### Exercise objective
Can you transcribe every entry word for word, skipping the images?

(Records drawn from a dataset)
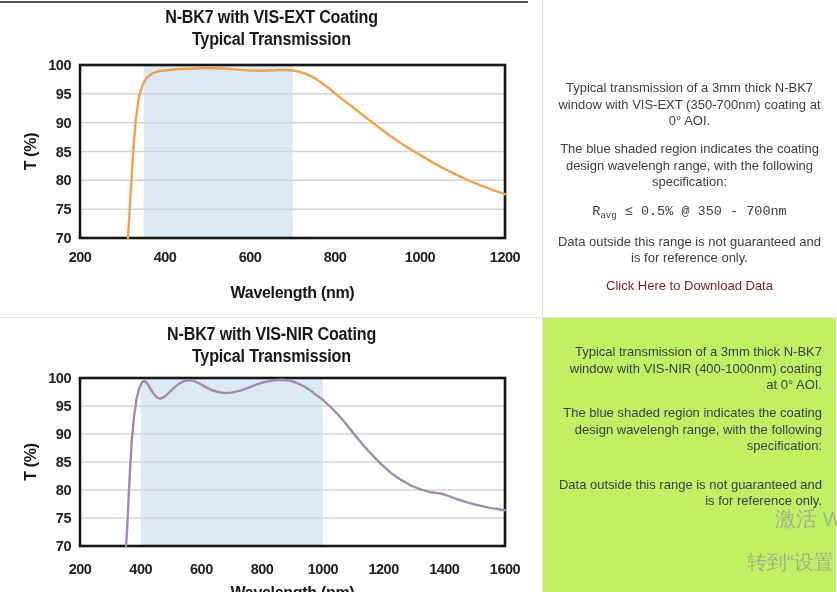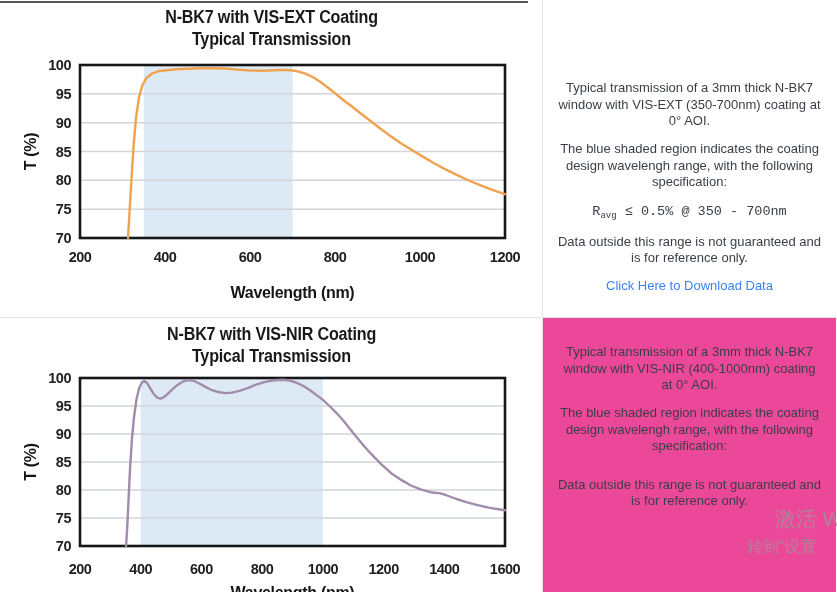"Click Here to Download Data" a.dl-link { color: #3b82f6 -> #7f1d1d }
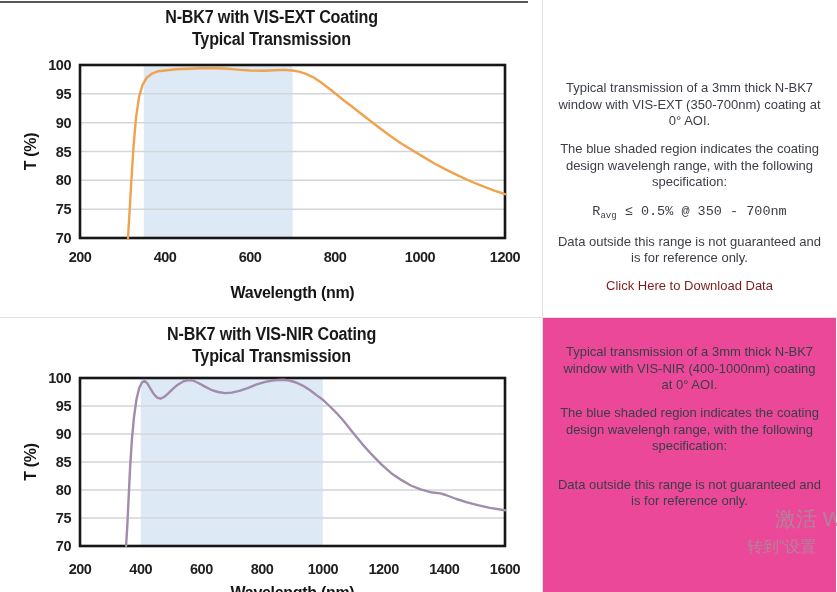"Typical transmission of a 3mm thick N-BK7 window with VIS-NIR" div.cell-info { background-color: #ec4899 -> #bef264; text-align: none -> right }
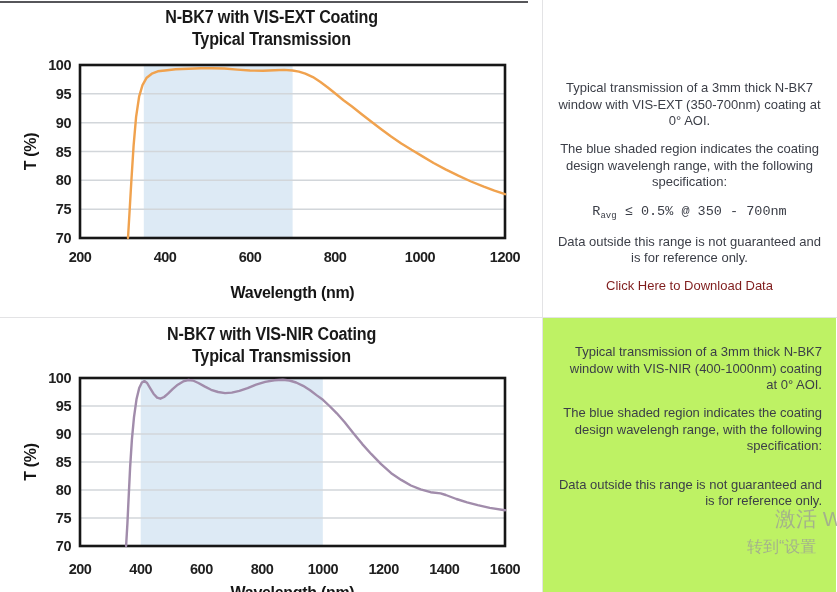"转到“设置" .wm-2 { font-size: 16px -> 20px; top: 537px -> 549px }
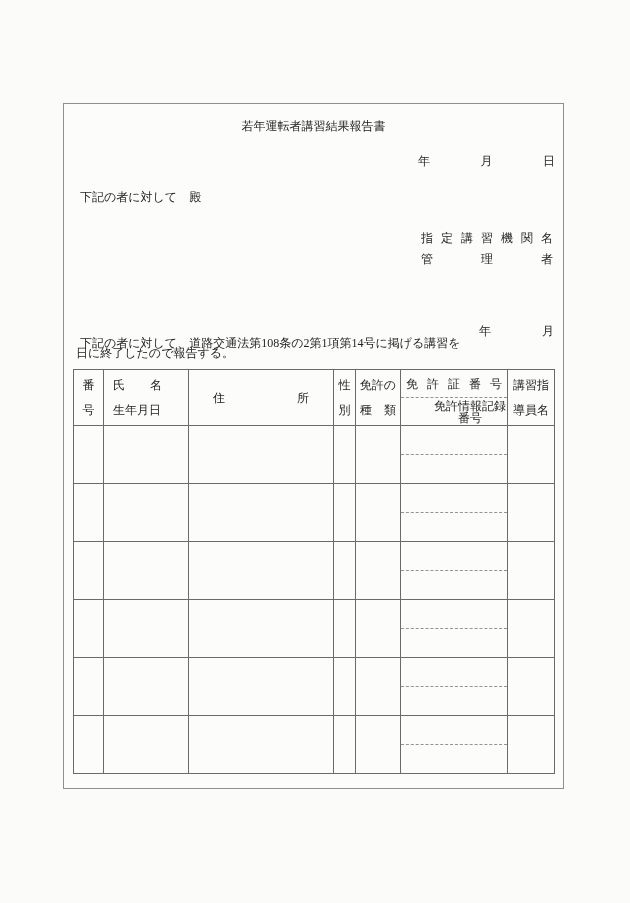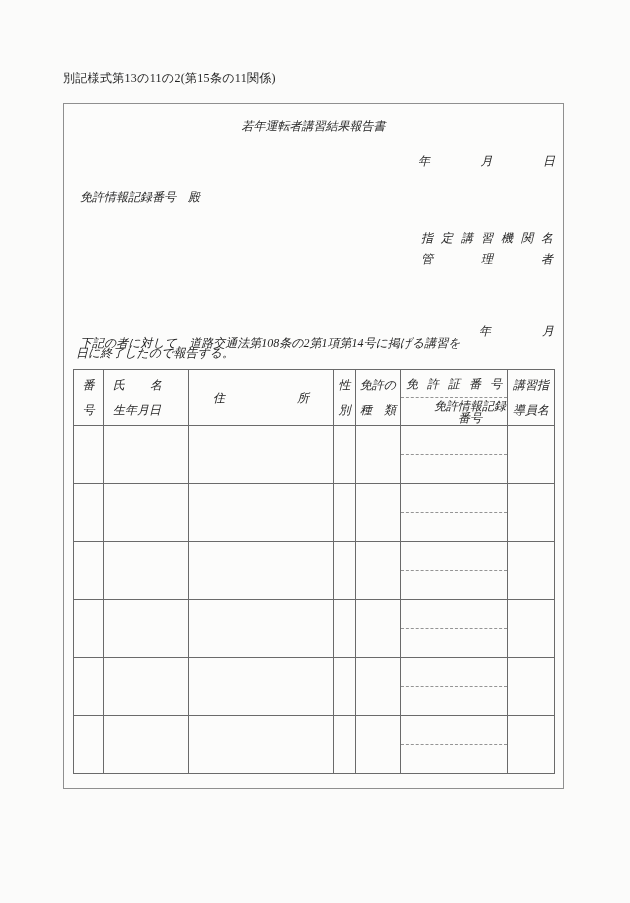"別記様式第13の11の2(第15条の11関係)" div.form-id { html: <div>別記様式第13の11の2(第15条の11関係)</div> -> none }
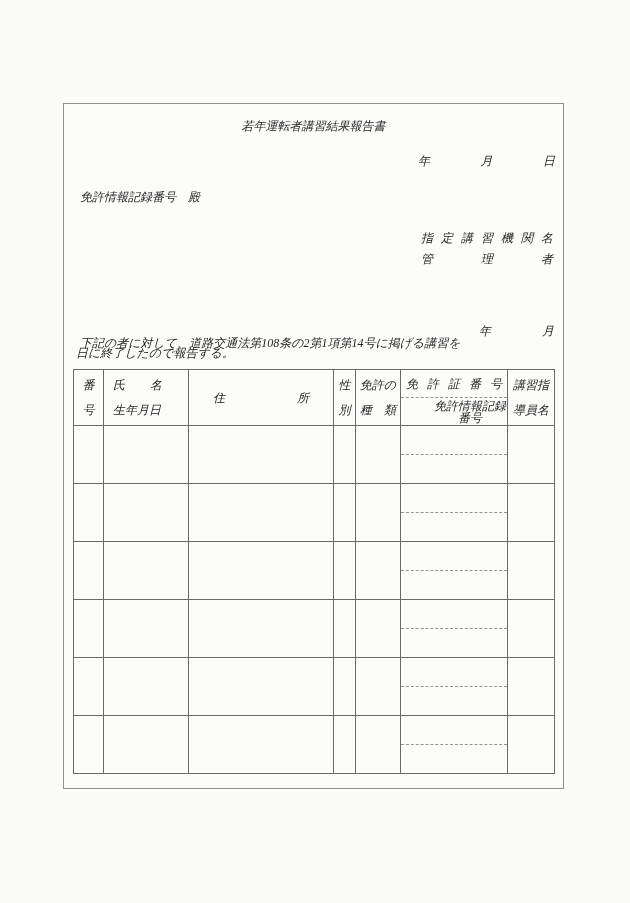"若年運転者講習結果報告書" .frame { font-style: italic -> none }
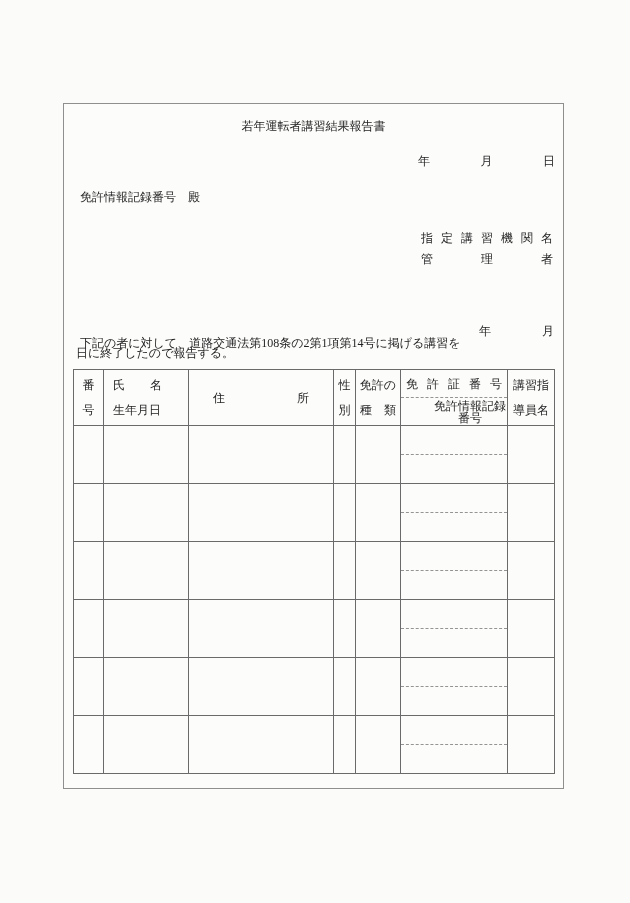"免許情報記録番号 殿" div.addressee { text: 免許情報記録番号 -> 下記の者に対して }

### Solution below
"Click Here to Download Data" a.dl-link { color: #3b82f6 -> #7f1d1d }
"Typical transmission of a 3mm thick N-BK7 window with VIS-NIR" div.cell-info { background-color: #ec4899 -> #bef264; text-align: none -> right }
"转到“设置" .wm-2 { font-size: 16px -> 20px; top: 537px -> 549px }
"別記様式第13の11の2(第15条の11関係)" div.form-id { html: <div>別記様式第13の11の2(第15条の11関係)</div> -> none }
"若年運転者講習結果報告書" .frame { font-style: italic -> none }
"免許情報記録番号 殿" div.addressee { text: 免許情報記録番号 -> 下記の者に対して }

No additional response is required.